Кудинова в изнеможении садится на стул.
— Будет жить!.. — говорит она усталым голосом. — Теперь главное — сон. Пусть спит двадцать часов в сутки. Старайтесь не давать снотворных. Темнота, тишина, черные занавески, ковер на полу. Никаких впечатлений, никаких разговоров — сон, сон, сон…
Говоря о сне, она прикрывает веки. У неё слипаются глаза. Из театра её повезли на аэродром; половину ночи она провела в самолете; с утра готовила операцию. Врачи жмут ей руку, но она не слышит поздравлений. Больше всего ей хочется спать.
— Мария Васильевна, вас к телефону!
— Кто там ещё? Когда же можно отдохнуть?
Но в трубке журчит такой родной и близкий голос любимого учителя:
— Маруся, я так волновался за тебя! Мне сказали: всё уже кончено.
— Александр Ильич, всё прекрасно. Ваш метод оправдал себя полностью. Больной будет жить.
— Спасибо, Марусенька, ты настоящий хирург! Теперь отдыхай хорошенько. Обнимаю тебя.
А вокруг неё уже толпятся местные врачи:
— Мария Васильевна, вы должны сделать нам доклад об этой операции!
— Каким образом вы сохраняете сердца?
— Можно ли выписывать их от вас?
— Сколько лет можно прожить со вторым сердцем?
И Кудинова отвечает всем сразу:
— Доклад я прочту. О сердцах расскажу. Жить можно сколько угодно, как с нормальным сердцем. Выписывать от нас нельзя: мы сами получаем сердца из клиники. Храним их в физиологическом растворе. Один изобретатель обещает нам изготовлять заводские сердца — стальные и серебряные с гарантией на два года. Такие сердца были бы доступны всем. Но мы не знаем, сумеет ли он связать свой аппарат с живыми нервами. Пока это только проект, мечта.

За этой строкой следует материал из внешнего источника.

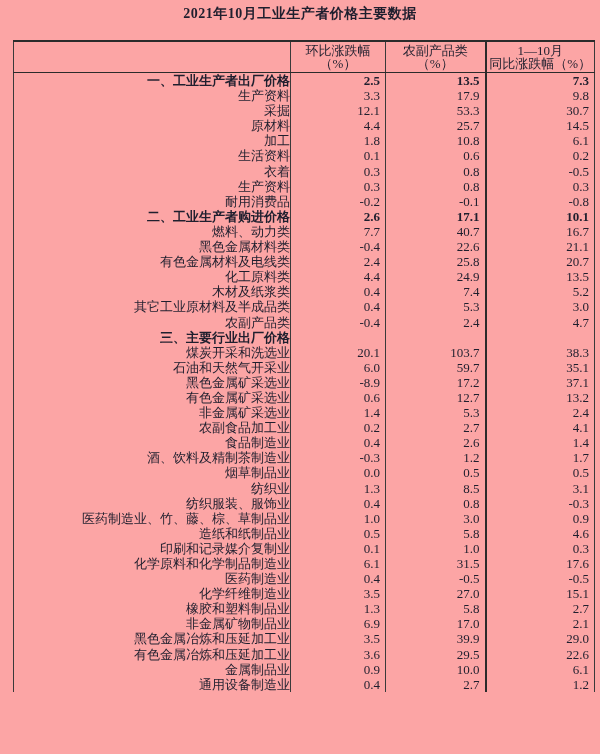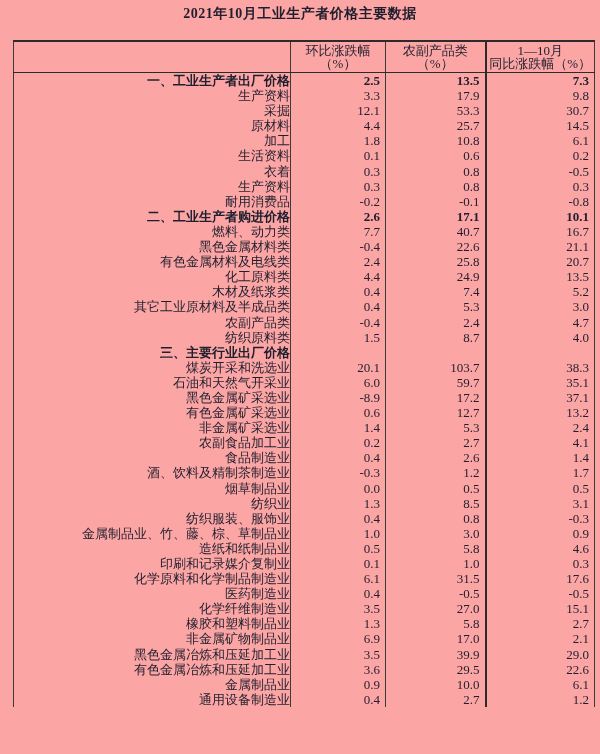--- a/index.html
+++ b/index.html
@@ -220,12 +220,6 @@
           <td class="num">2.4</td>
           <td class="num thick-left">4.7</td>
         </tr>
-        <tr>
-          <td class="label lvl1">纺织原料类</td>
-          <td class="num">1.5</td>
-          <td class="num">8.7</td>
-          <td class="num thick-left">4.0</td>
-        </tr>
         <tr class="bold">
           <td class="label lvl0">三、主要行业出厂价格</td>
           <td class="num"></td>

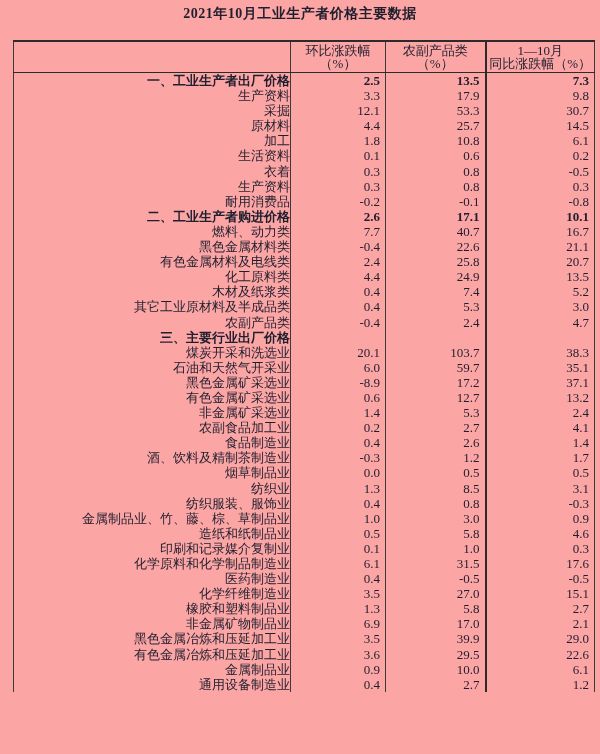--- a/index.html
+++ b/index.html
@@ -293,7 +293,7 @@
           <td class="num thick-left">-0.3</td>
         </tr>
         <tr>
-          <td class="label lvl1">金属制品业、竹、藤、棕、草制品业</td>
+          <td class="label lvl1">医药制造业、竹、藤、棕、草制品业</td>
           <td class="num">1.0</td>
           <td class="num">3.0</td>
           <td class="num thick-left">0.9</td>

— Еще один вопрос, Мария Васильевна! Шесть минут — попрежнему предел? Для нас, практиков, это неудобно. Мы не всегда успеваем приехать за шесть минут. По существу, ваш метод пригоден только для умерших на операционном столе.

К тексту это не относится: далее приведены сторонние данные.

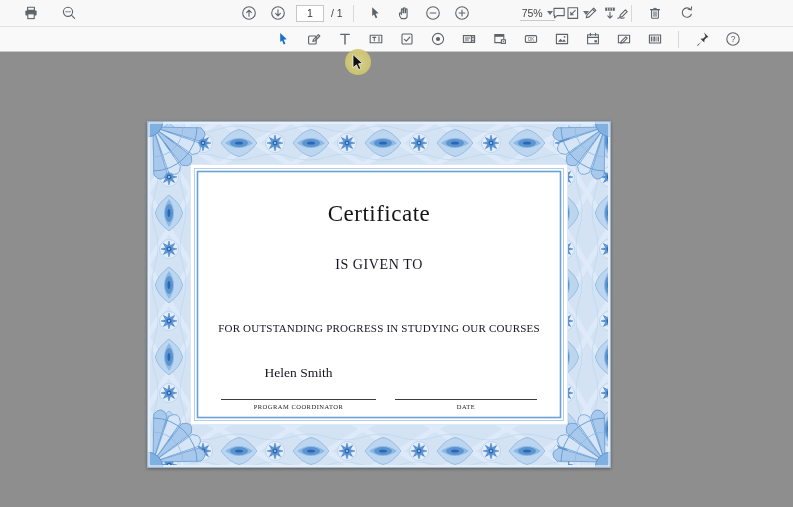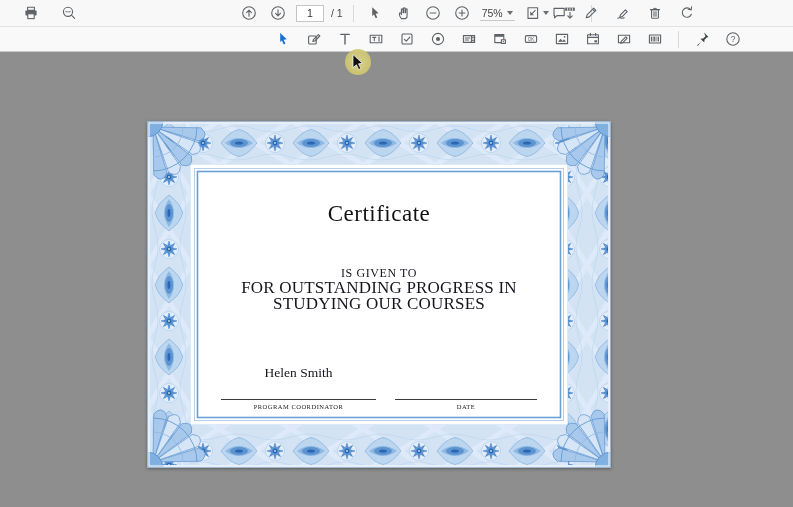--- a/index.html
+++ b/index.html
@@ -21,7 +21,7 @@
   .page-input{width:26px;height:15px;border:1px solid #c6c6c6;background:#fff;text-align:center;
               font-size:10.5px;color:#333;font-family:"Liberation Sans",sans-serif;padding:0;}
   .page-total{font-size:10.5px;color:#444;}
-  .zoom-box{display:flex;align-items:center;gap:4px;border-bottom:1px solid #c9c9c9;padding:1px 2px;}
+  .zoom-box{display:flex;align-items:center;gap:4px;border-bottom:1px solid #c9c9c9;padding:1px 2px;margin-left:40px;}
   .zoom-text{font-size:10.5px;color:#444;}
   .caret{width:0;height:0;border-left:3.5px solid transparent;border-right:3.5px solid transparent;border-top:4px solid #6b6f73;}
 

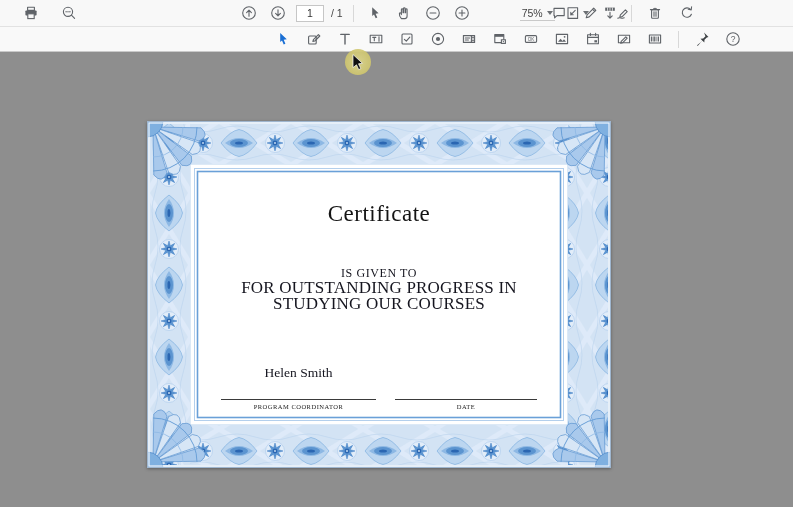--- a/index.html
+++ b/index.html
@@ -35,7 +35,7 @@
   .cert-content{position:absolute;inset:53px;text-align:center;color:#15151f;
                 font-family:"Liberation Serif",serif;}
   .cert-title{margin-top:26px;font-size:23px;line-height:28px;letter-spacing:.5px;color:#141414;}
-  .cert-sub{margin-top:38px;font-size:12px;line-height:14px;letter-spacing:.6px;}
+  .cert-sub{margin-top:30px;font-size:14px;line-height:14px;letter-spacing:.6px;}
   .cert-body{font-size:17px;line-height:16px;letter-spacing:.2px;}
   .sig-row{position:absolute;left:0;right:0;top:191px;display:flex;justify-content:center;gap:19px;}
   .sig-col{display:flex;flex-direction:column;}

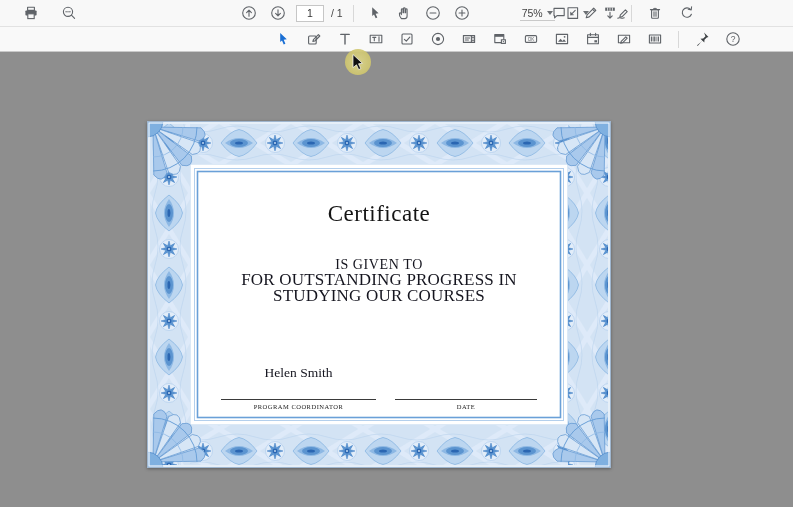--- a/index.html
+++ b/index.html
@@ -36,7 +36,7 @@
                 font-family:"Liberation Serif",serif;}
   .cert-title{margin-top:26px;font-size:23px;line-height:28px;letter-spacing:.5px;color:#141414;}
   .cert-sub{margin-top:30px;font-size:14px;line-height:14px;letter-spacing:.6px;}
-  .cert-body{font-size:17px;line-height:16px;letter-spacing:.2px;}
+  .cert-body{margin-top:48px;font-size:11px;line-height:16px;letter-spacing:.2px;}
   .sig-row{position:absolute;left:0;right:0;top:191px;display:flex;justify-content:center;gap:19px;}
   .sig-col{display:flex;flex-direction:column;}
   .sig-col .line{border-top:1px solid #3a3a3a;}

— К сожалению, пока ещё шесть минут — предел, — терпеливо отвечает Кудинова. — Конечно, если организм очень силен и смерть наступила внезапно, можно вернуть к жизни и через десять минут. Но часто такие люди возвращаются к жизни с психической болезнью. Нежные клетки мозга уже начинают разрушаться необратимо. Работая без кислорода, они сами себя отравляют. Профессор Янковский из Киева полагал, что этого отравления можно избежать, прекратив работу клеток, как бы заморозив их. В этом направлении у нас работают, но пока что это удается только в клинике.

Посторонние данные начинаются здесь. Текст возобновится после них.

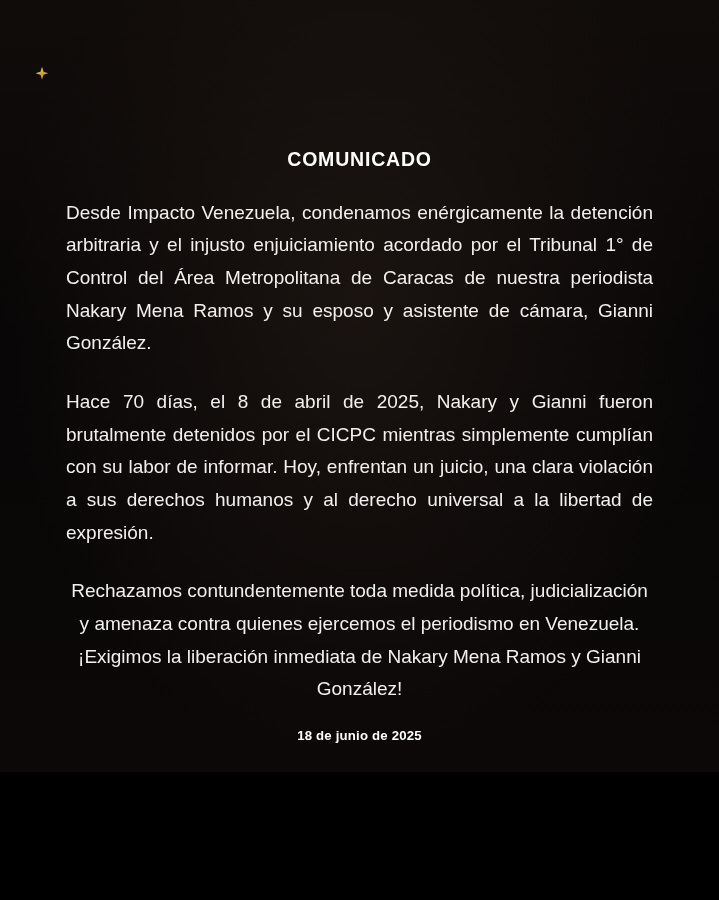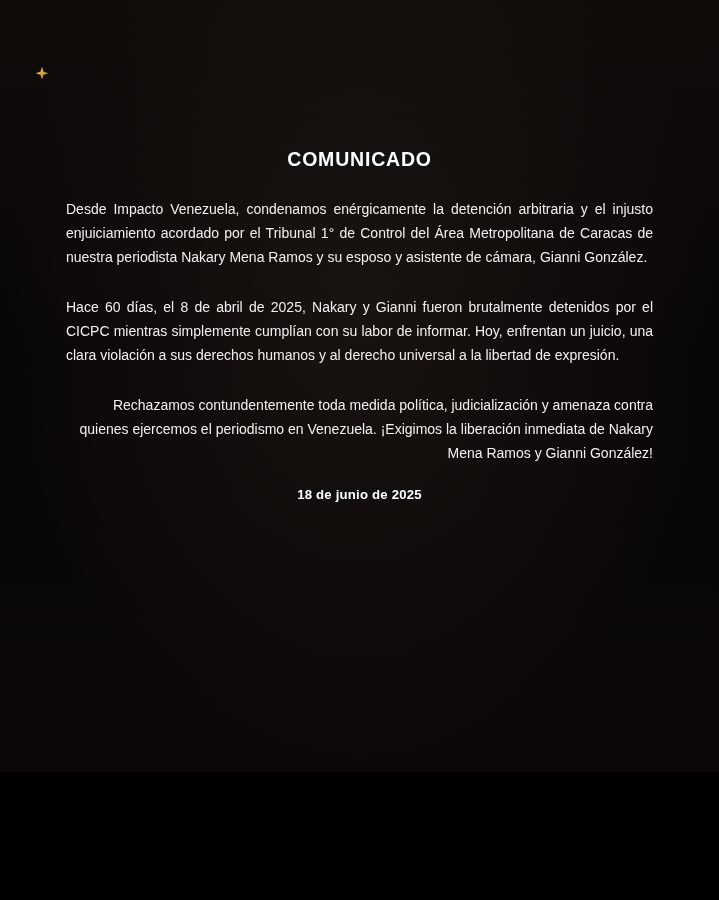--- a/index.html
+++ b/index.html
@@ -116,7 +116,7 @@
   }
   .body p {
     margin: 0 0 26px 0;
-    font-size: 14px;
+    font-size: 19px;
     line-height: 1.72;
     text-align: justify;
     text-justify: inter-word;

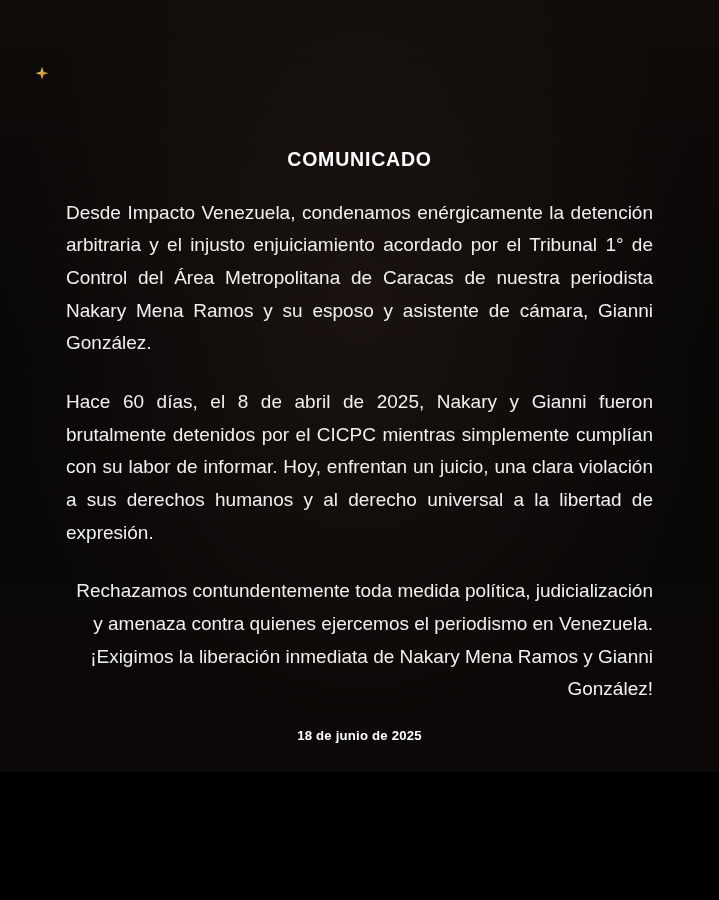--- a/index.html
+++ b/index.html
@@ -165,7 +165,7 @@
 
     <div class="body">
       <p>Desde Impacto Venezuela, condenamos enérgicamente la detención arbitraria y el injusto enjuiciamiento acordado por el Tribunal 1° de Control del Área Metropolitana de Caracas de nuestra periodista Nakary Mena Ramos y su esposo y asistente de cámara, Gianni González.</p>
-      <p>Hace 60 días, el 8 de abril de 2025, Nakary y Gianni fueron brutalmente detenidos por el CICPC mientras simplemente cumplían con su labor de informar. Hoy, enfrentan un juicio, una clara violación a sus derechos humanos y al derecho universal a la libertad de expresión.</p>
+      <p>Hace 70 días, el 8 de abril de 2025, Nakary y Gianni fueron brutalmente detenidos por el CICPC mientras simplemente cumplían con su labor de informar. Hoy, enfrentan un juicio, una clara violación a sus derechos humanos y al derecho universal a la libertad de expresión.</p>
       <p>Rechazamos contundentemente toda medida política, judicialización y amenaza contra quienes ejercemos el periodismo en Venezuela. ¡Exigimos la liberación inmediata de Nakary Mena Ramos y Gianni González!</p>
     </div>
 

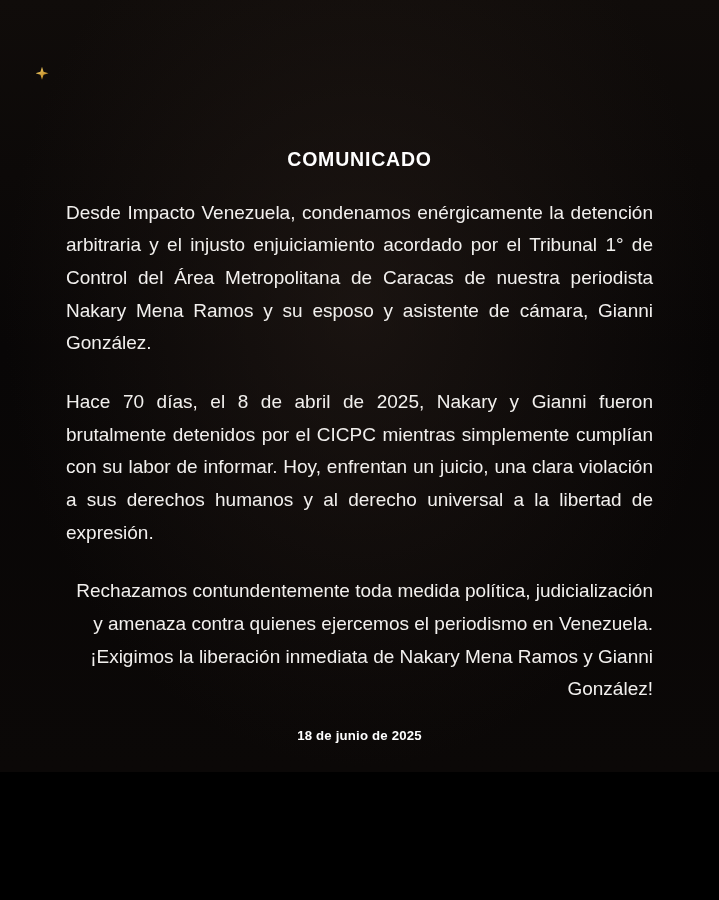--- a/index.html
+++ b/index.html
@@ -125,7 +125,7 @@
   }
   .body p:last-child {
     margin-bottom: 0;
-    text-align: right;
+    text-align: center;
     margin-top: 6px;
   }
   .date {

— Скажите, Мария Васильевна, а можно всё-таки…
— Товарищи, товарищи, дайте отдохнуть нашему гостю!..
Дежурный врач старается оттеснить своих коллег в коридор.
Все возбуждены удачной операцией. Стоя в коридоре, врачи аплодируют. Победа Кудиновой — это их победа, победа медицинского искусства. Теперь даже смерть отступает перед хирургами!
Кудинова остается одна в пустой палате. Наконец-то она может прилечь… Сестра стелет чистую простыню на кожаный диван, спрашивает — не хочет ли доктор поесть. Теперь можно лечь, но Кудинова медлит; она выходит в коридор и заглядывает в соседнюю палату, где окна занавешены черными шторами. Там только один больной. Он тяжело дышит. Лицо его как маска, руки лежат недвижно…
Но Кудинова смотрит на окаменевшее лицо Валентина почти с нежностью. Этому человеку она подарила жизнь.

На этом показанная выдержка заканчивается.